Sirtuin 1 alleviates neuroinflammation-induced apoptosis after traumatic brain injury
Abstract
Sirtuin 1 (SIRT1) plays a very important role in a wide range of biological responses, such as metabolism, inflammation and cell apoptosis. Changes in the levels of SIRT1 have been detected in the brain after traumatic brain injury (TBI). Further, SIRT1 has shown a neuroprotective effect in some models of neuronal death; however, its role and working mechanisms are not well understood in the model of TBI. This study aimed to address this issue. SIRT1-specific inhibitor (sirtinol) and activator (A3) were introduced to explore the role of SIRT1 in cell apoptosis. Results of the study suggest that SIRT1 plays an important role in neuronal apoptosis after TBI by inhibiting NF-κB, IL-6 and TNF-α deacetylation and the apoptotic pathway sequentially, possibly by alleviating neuroinflammation.
1 INTRODUCTION
The pathophysiological features of traumatic brain injury (TBI) include primary brain injuries, which are difficult to predict, and secondary brain injury.1, 2 Over the course of TBI, neuronal apoptosis occurs through a complex sequence of pathological events that involve several contributing factors, such as excitotoxicity, excitotoxic damage, mitochondrial dysfunction and autophagy.3 Among these events, inflammation is an important factor that aggravates nerve injury during the process of secondary insult.
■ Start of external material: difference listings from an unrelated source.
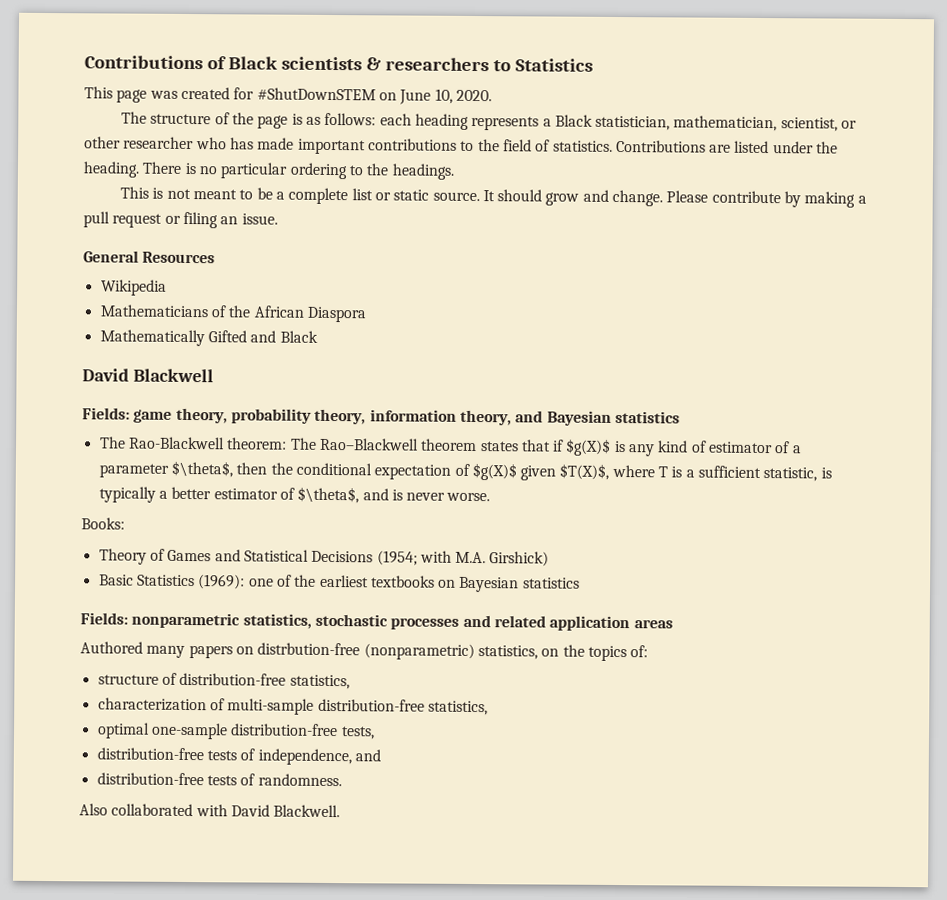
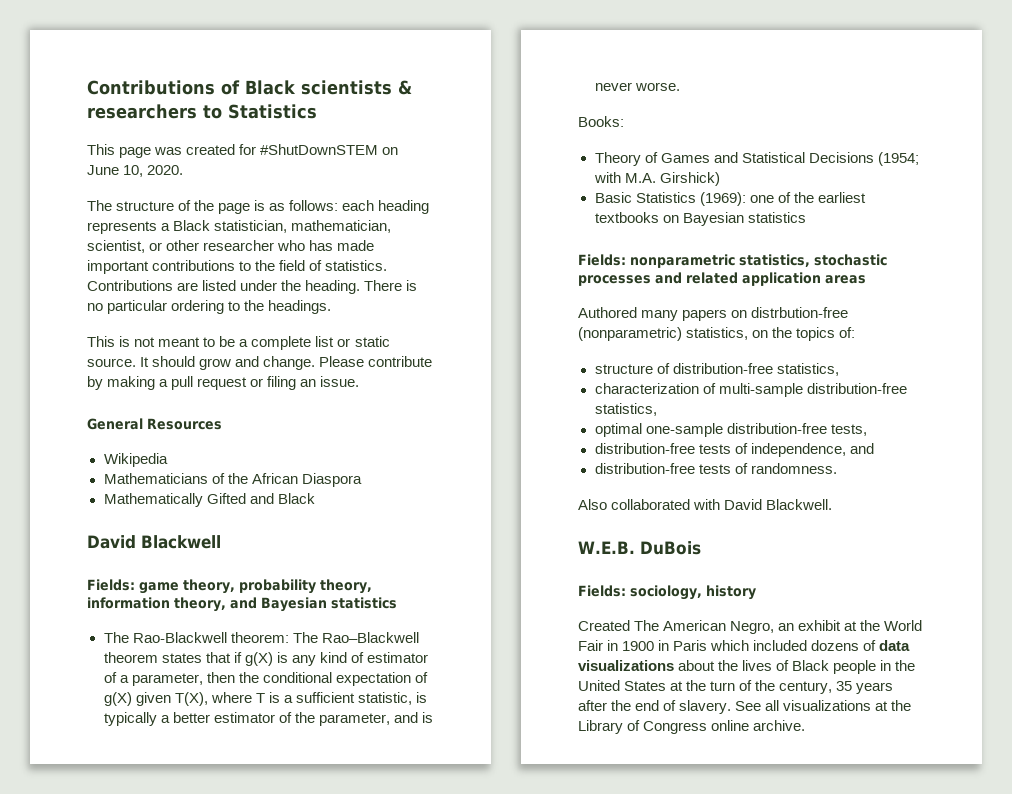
[565,438,612,456] $g(X)$ -> [244,652,273,666] g(X)
[98,460,233,478] parameter $\theta$, -> [131,673,203,686] parameter,
[471,462,610,481] $g(X)$ given $T(X)$, -> [103,692,208,706] g(X) given T(X),
[297,486,360,504] $\theta$, -> [294,712,390,726] the parameter,
(341, 811) none -> [578,541,701,555] [578,585,756,600] [578,620,923,634] [578,640,911,651] [578,660,916,674] [578,680,894,694] [578,700,912,714] [578,720,806,734] // W.E.B. DuBois // Fields: sociology, history // Created The American Negro, an exhibit at the World Fair in 1900 in Paris which included dozens of data visualizations about the lives of Black people in the United States at the turn of the century, 35 years after the end of slavery. See all visualizations at the Library of Congress online archive.

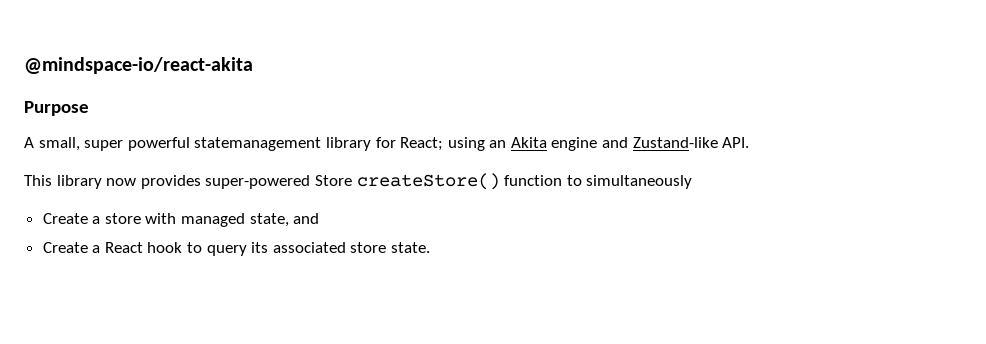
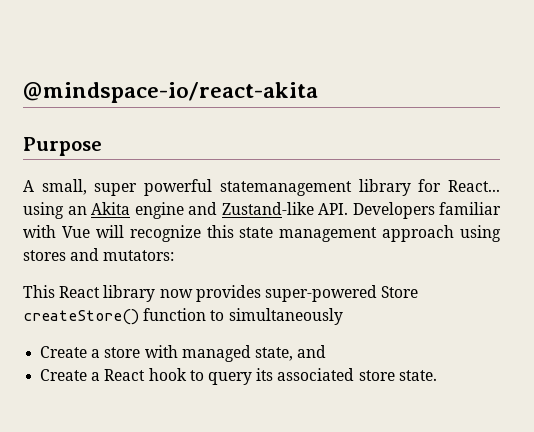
[400,137,444,151] React; -> [448,180,500,192] React...
(750, 142) none -> [352,202,501,219] [23,225,501,242] [23,248,175,261] Developers familiar with Vue will recognize this state management approach using stores and mutators:
(52, 180) none -> [59,286,101,298] React

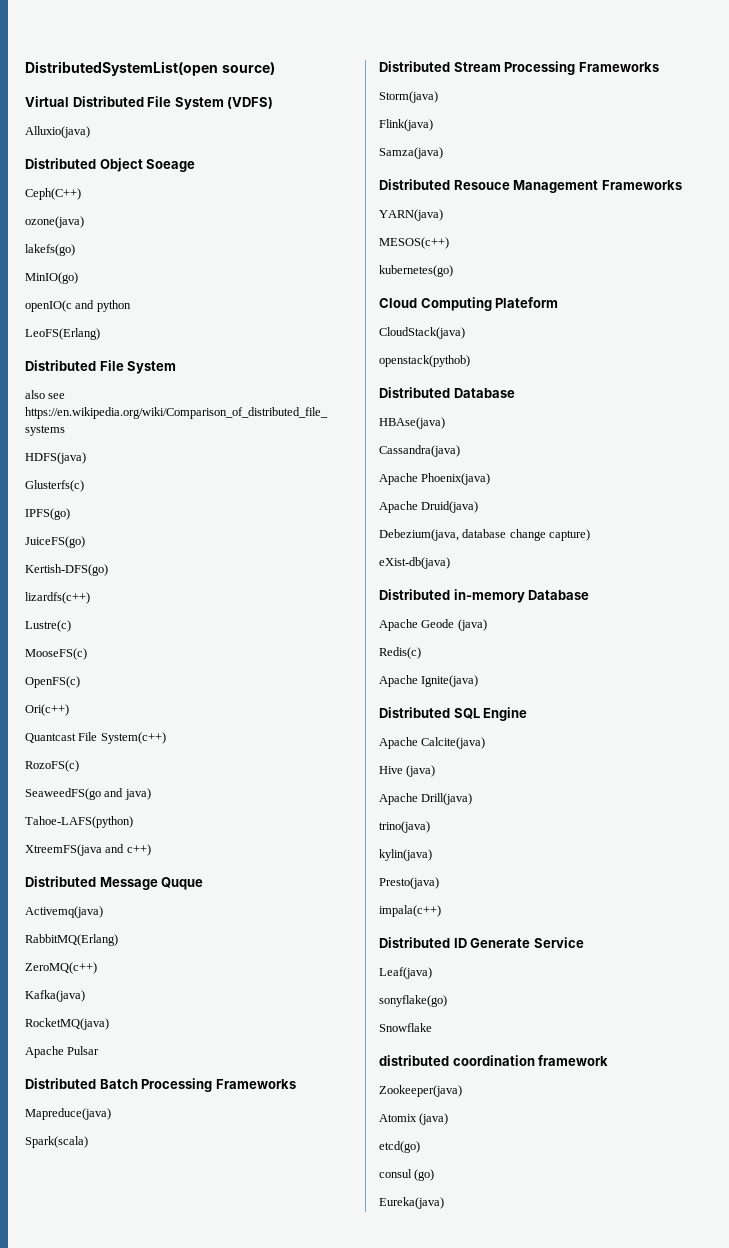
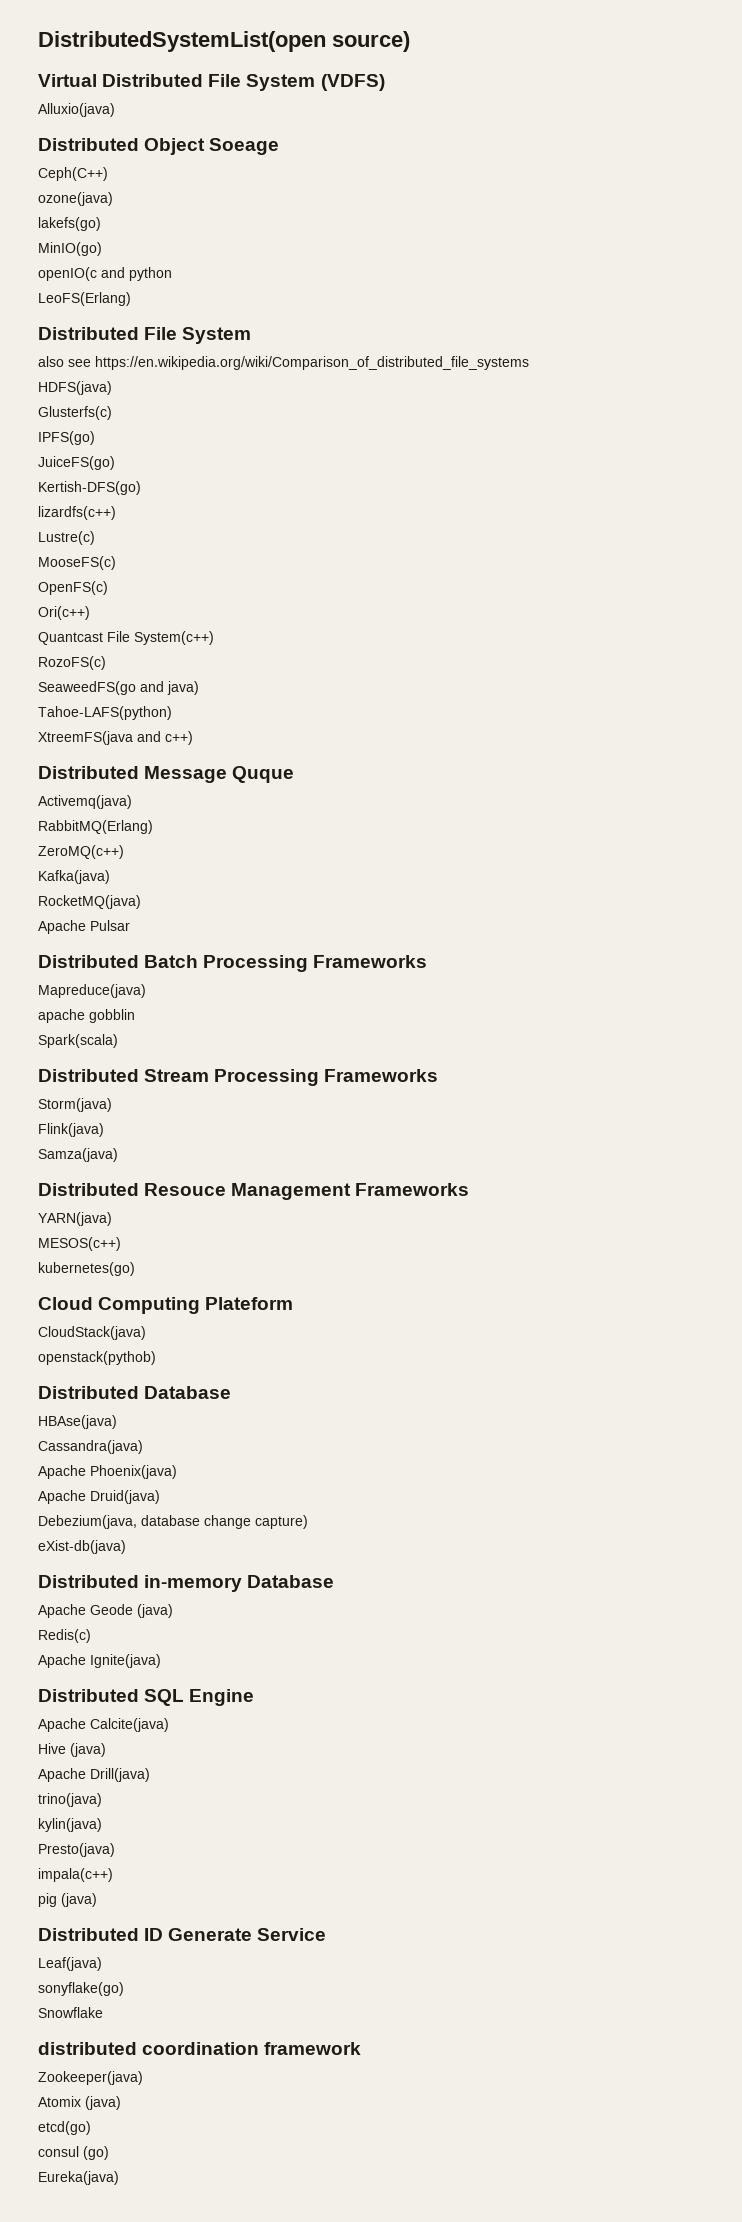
(111, 1114) none -> [38,1009,135,1023] // apache gobblin
(441, 911) none -> [38,1893,97,1907] // pig (java)

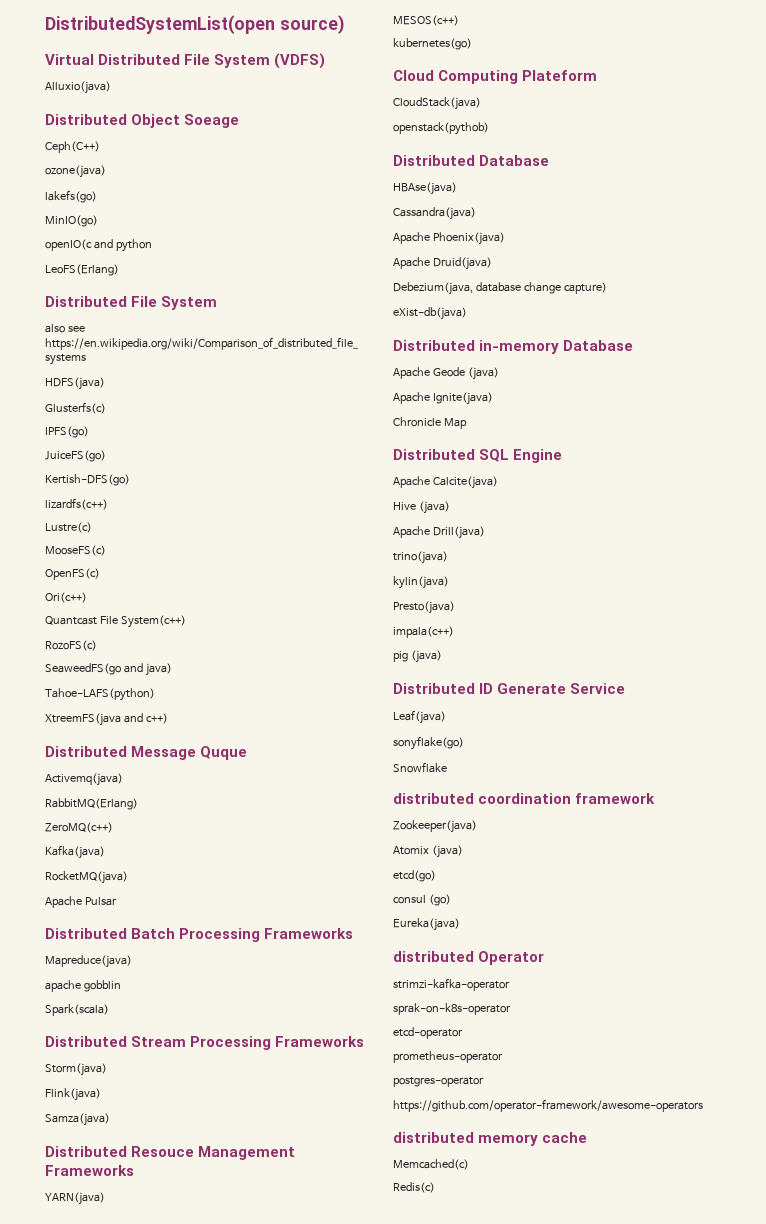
[38,1629,91,1643] // Redis(c) -> (499, 373) none
(161, 1661) none -> [393,417,467,429] // Chronicle Map
(119, 2178) none -> [393,951,545,965] [393,978,510,991] [393,1003,511,1015] [393,1027,463,1039] [393,1051,503,1063] [393,1077,484,1087] [393,1099,703,1112] [393,1132,588,1146] [393,1159,469,1170] [393,1182,435,1193] // distributed Operator // strimzi-kafka-operator // sprak-on-k8s-operator // etcd-operator // prometheus-operator // postgres-operator // https://github.com/operator-framework/awesome-operators // distributed memory cache // Memcached(c) // Redis(c)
Although the exact mechanisms responsible for the occurrence of neuronal insult and their final degeneration are equivocal, vast literature suggests an important role of neuroinflammation.4, 5 Cytokine signalling and inflammasome are linked to the ‘redox-sensitive’ master transcriptional regulator nuclear factor-kappa B (NF-κB). Indeed, activation of NF-κB causes an increase in the interleukin (IL)-1 level, which promotes the cascade of inflammatory factors in microglia (ie TNF-α) and astrocytes (ie IL-6).6, 7 Accordingly, restrained activation of NF-κB reduces the neuroinflammatory process, which can prevent neuronal apoptosis.8
Sirtuin 1 (SIRT1), also known as nicotinamide adenine dinucleotide (NAD)-dependent deacetylase sirtuin-1, contributes to cellular regulation (reaction to stressors and longevity).9 It is a highly conserved and well-characterized NAD-dependent class III histone deacetylase in mammalian cells. Numerous studies have demonstrated that SIRT1 plays a central role in the regulation of different biological processes, such as mitochondrial biogenesis, oxidation and inflammation.10-12 SIRT1 is activated in many central nervous system diseases, such as subarachnoid haemorrhage and Parkinson's disease.13 In addition, it has been reported that it is an important regulator for protecting against TBI-induced secondary brain injury.14, 15 It is reasonably believed that the activation of SIRT1 could be involved in the post-TBI neuroprotective effect.14, 16 However, it is important to explore whether the protective effects of SIRT1 on cellular apoptosis after TBI were related to alleviation of neuroinflammation. Therefore, the present study aimed to examine the effect of SIRT1 on acute inflammatory responses and cellular apoptosis during the acute phase of TBI.
2 MATERIALS AND METHODS
2.1 Animals
Male Sprague-Dawley rats (weight, 280-300 g) were obtained from the Animal Center of Fujian Medical University, Quanzhou, China. The animals were maintained in controlled temperature (37.0 ± 0.5°C) conditions on a 12 hours/12 hours light/dark cycle. All rats were maintained on an ad libitum diet for 1 week before the experiment. All experimental protocols were approved by the Institutional Animal Care and Use Committee of Fujian Medical University and were in accordance with the guide of the Care and Use of Laboratory Animals by the National Institutes of Health.
2.2 TBI model
The rats were placed in a stereotaxic frame after being anaesthetized by exposure to isoflurane. A 2 cm midline scalp incision was made to expose the skull. Then, a 6 mm hole was made over the left parietal cortex, and the centre of the hole was 2.5 mm lateral to the midline on the mid-coronal plane. The dura was not torn during the operation. Then, a 40 g weight was released onto the dura from 25 cm along a stainless steel string. The scalp wound was sutured, and the animals were placed back in their cages. Sham animals received the same procedures except that they were not injured by releasing the weight.
2.3 Experimental design
Part 1: A total of 33 rats were used in this experiment. Three rats died after the operation and were excluded. A total of 24 rats were divided into four groups post-TBI, and rats in three groups were killed at 6, 12, 24, 48 and 72 hours after TBI (n = 6 each). Then, six rats in each group were subjected to Western blot analysis at peak SIRT1 expression (n = 6 each).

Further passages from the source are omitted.